As we recall the “crime of the century” in Dallas a half century ago, it seems appropriate to ponder some thoughts perhaps relevant to that terrible event. I make no claims to having inside information on President John F. Kennedy’s assassination, but I am aware of several theories that range from the lone gunman to any number of conspiracies involving any number of conspirators.

The starting place is the Bay of Pigs debacle of 17-19 April 1961. From this event sprang the suspicion that Kennedy’s assassination was the work of either the CIA, the Mafia, or Fidel Castro — or any combination of the three.

This story seems star-crossed in that it originated in the closing days of the oldest person to hold the presidency to that point — Dwight D. Eisenhower; and it ended in the closing days of the youngest person ever elected to that office — John F. Kennedy.
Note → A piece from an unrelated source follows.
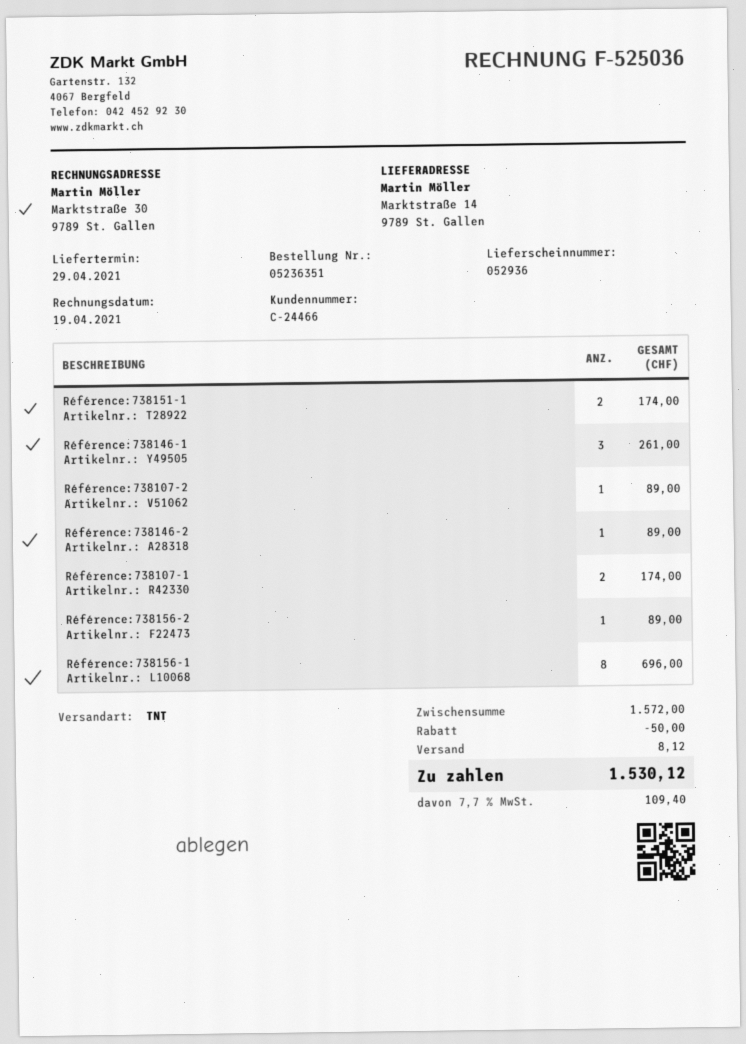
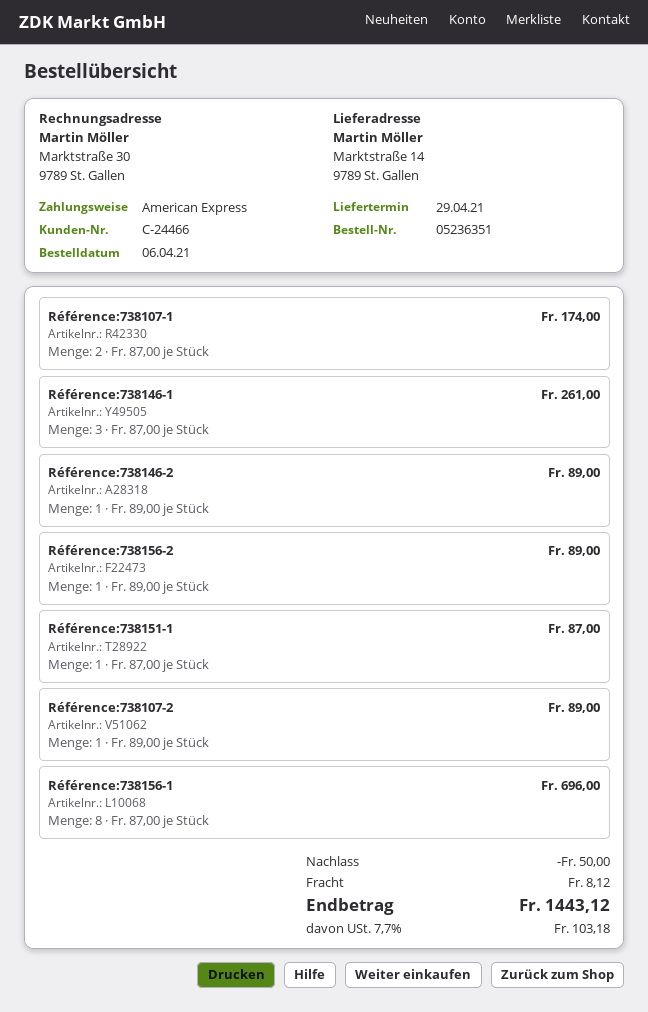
Référence:738151-1: 2 for 174.00 -> 1 for 87.00
tax: 7.7% = 109.40 -> 7.7% = 103.18
total: 1530.12 -> 1443.12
Dwight D. Eisenhower official photo portrait, July 1956. Photo by the Executive Office of the President of the United States. Public domain via Wikimedia Commons.
Dwight D. Eisenhower official photo portrait, July 1956. Photo by the Executive Office of the President of the United States. Public domain via Wikimedia Commons.

President Eisenhower approved a CIA-engineered attempt to overthrow Castro that started as an infiltration (within the CIA’s expertise) but soon evolved into an amphibious landing (outside the CIA’s expertise). Spearheading the operation were 1500 Cuban exiles in the 2506 Brigade, accompanied by two Americans contracted by the CIA who were not officially there.
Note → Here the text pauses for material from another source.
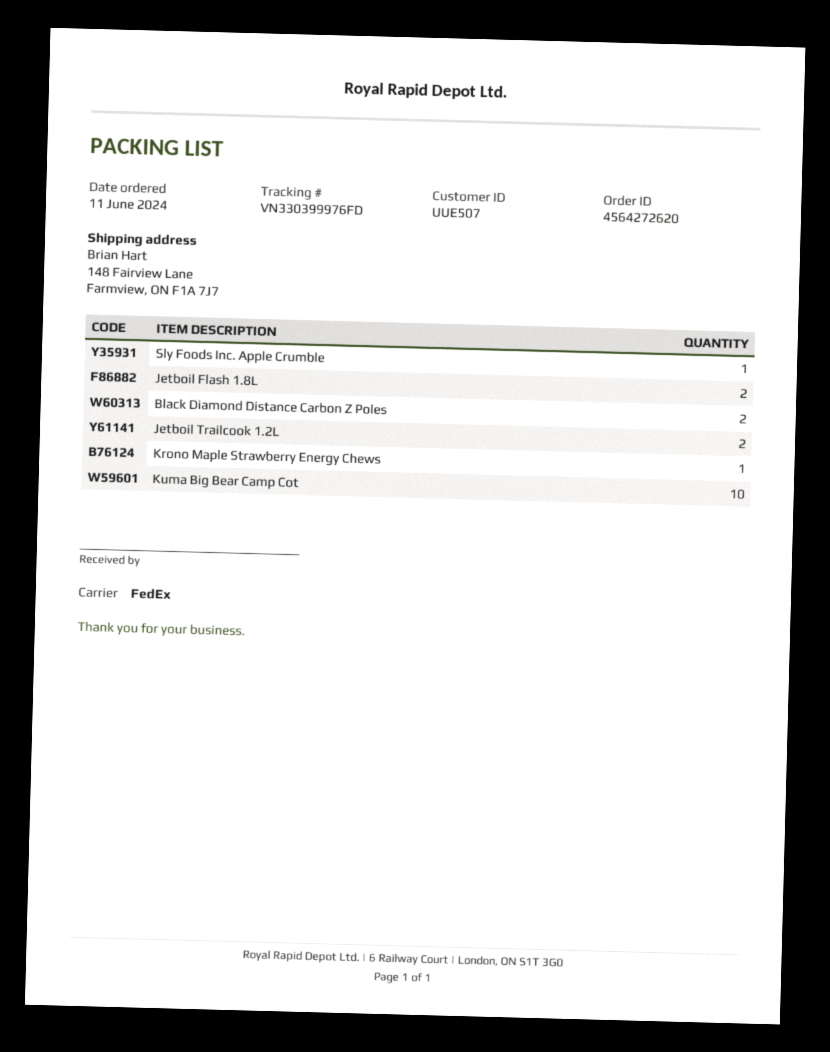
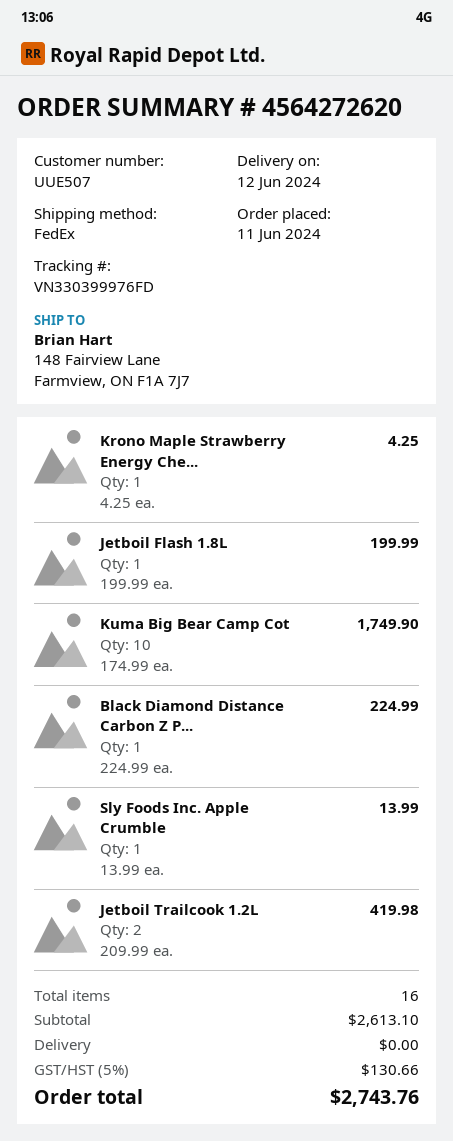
Jetboil Flash 1.8L: 2 -> 1
Black Diamond Distance Carbon Z Poles: 2 -> 1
Richard Bissell, the CIA’s Deputy Director of Operations, was the architect of the plan. Widely regarded as the “most brilliant man in Washington,” he held a Yale PhD in economics, had wide experience with the Marshall Plan in Europe, and had deeply impressed CIA Director Allen Dulles by making the U-2 reconnaissance plane a reality. According to those in the know, Dulles’s heir apparent was Bissell — which made the Cuba project an important addition to his resumé.

To plan the operation, Bissell relied on two military veterans — Jacob Esterline as project chief and guerrilla expert, and Jack Hawkins, a specialist in paramilitary training.

They selected the town of Trinidad for the invasion. Located on the southern side of Cuba, it had a population of 18,000, many of them anti-Castro and perhaps the seedbed for a popular insurrection. Trinidad also had excellent docks and beaches to facilitate the landing, and nearby were the Escambray Mountains that headquartered a thousand anti-Castro guerrillas who could provide refuge for the exiles and a home for a provisional government seeking American military assistance.

Esterline and Hawkins considered air cover crucial to the amphibious operation.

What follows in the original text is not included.